■ **Problem description**
From the data underneath, reproduce exactly the stretch that begins at the line with "[437,219,623,236] Key. A" and ends after the line with "[99,264,146,277] index; ->".

Dataset records
Segment Open

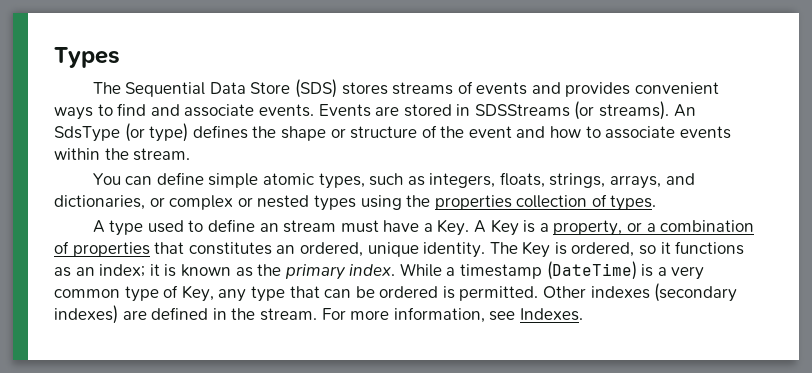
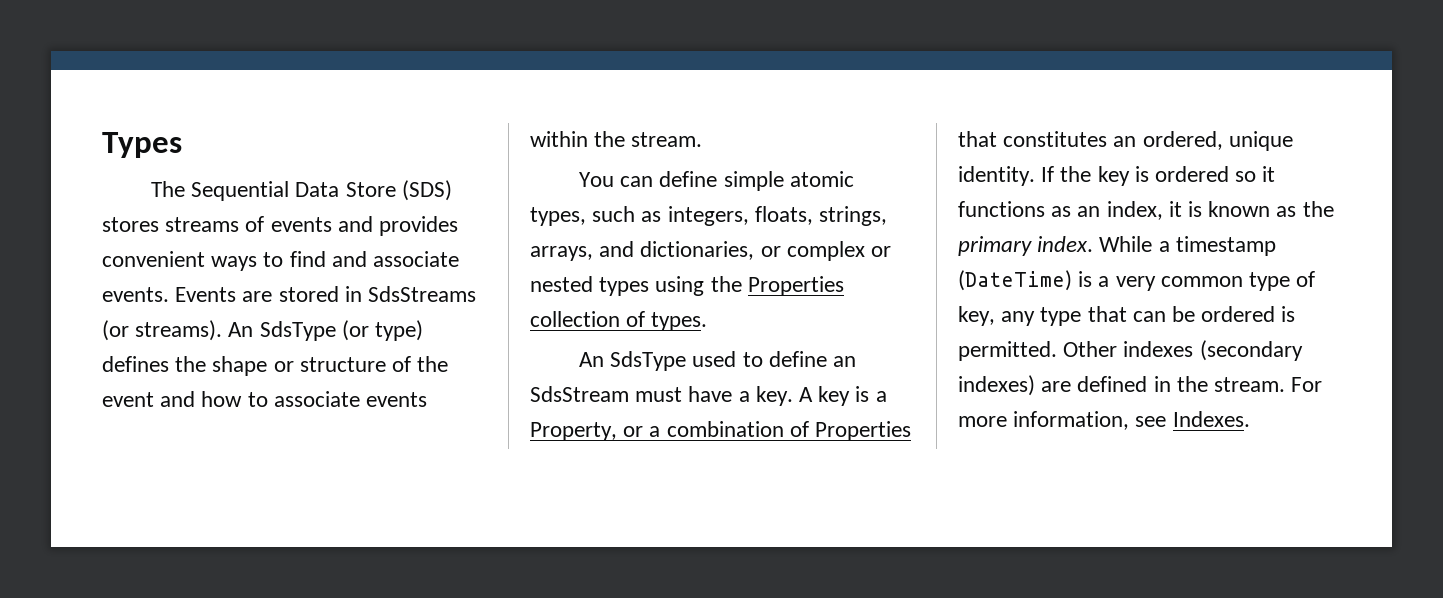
[474,104,570,117] SDSStreams -> [368,286,477,302] SdsStreams
[434,195,512,210] properties -> [747,276,844,296] Properties
[92,220,144,236] A type -> [578,351,687,371] An SdsType
[283,220,337,233] stream -> [530,386,629,402] SdsStream
[437,219,623,236] Key. A Key is a property, -> [755,386,887,406] [530,422,617,441] key. A key is a Property,
[72,242,150,257] properties -> [815,421,912,441] Properties
[489,241,635,258] The Key is ordered, -> [1041,166,1230,186] If the key is ordered
[99,264,146,277] index; -> [1106,201,1163,220] index,
[181,285,214,302] Key, -> [958,306,995,326] key,

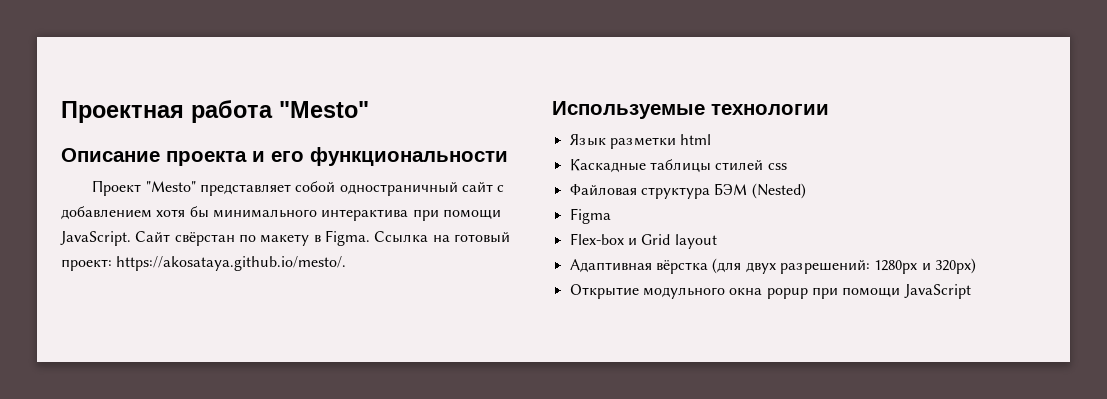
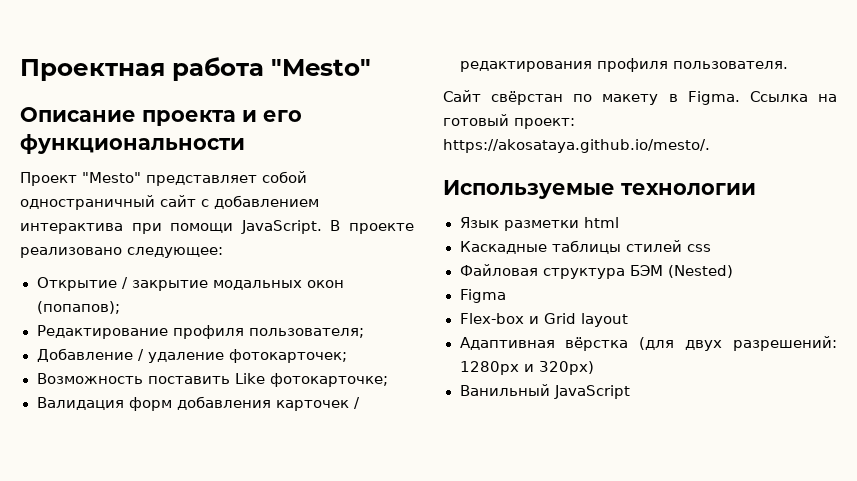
[156,206,317,218] хотя бы минимального -> (319, 202) none
(131, 238) none -> [330,220,414,234] [20,247,223,258] [36,277,344,291] [36,301,120,314] [36,325,364,339] [36,348,347,363] [36,373,388,387] [36,396,360,411] [459,58,788,72] В проекте реализовано следующее: // Открытие / закрытие модальных окон (попапов); // Редактирование профиля пользователя; // Добавление / удаление фотокарточек; // Возможность поставить Like фотокарточке; // Валидация форм добавления карточек / редактирования профиля пользователя. //
[569,284,901,299] Открытие модульного окна popup при помощи -> [459,384,550,396] Ванильный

Segment Closed

■ **Answer to the problem**
[437,219,623,236] Key. A Key is a property, -> [755,386,887,406] [530,422,617,441] key. A key is a Property,
[72,242,150,257] properties -> [815,421,912,441] Properties
[489,241,635,258] The Key is ordered, -> [1041,166,1230,186] If the key is ordered
[99,264,146,277] index; -> [1106,201,1163,220] index,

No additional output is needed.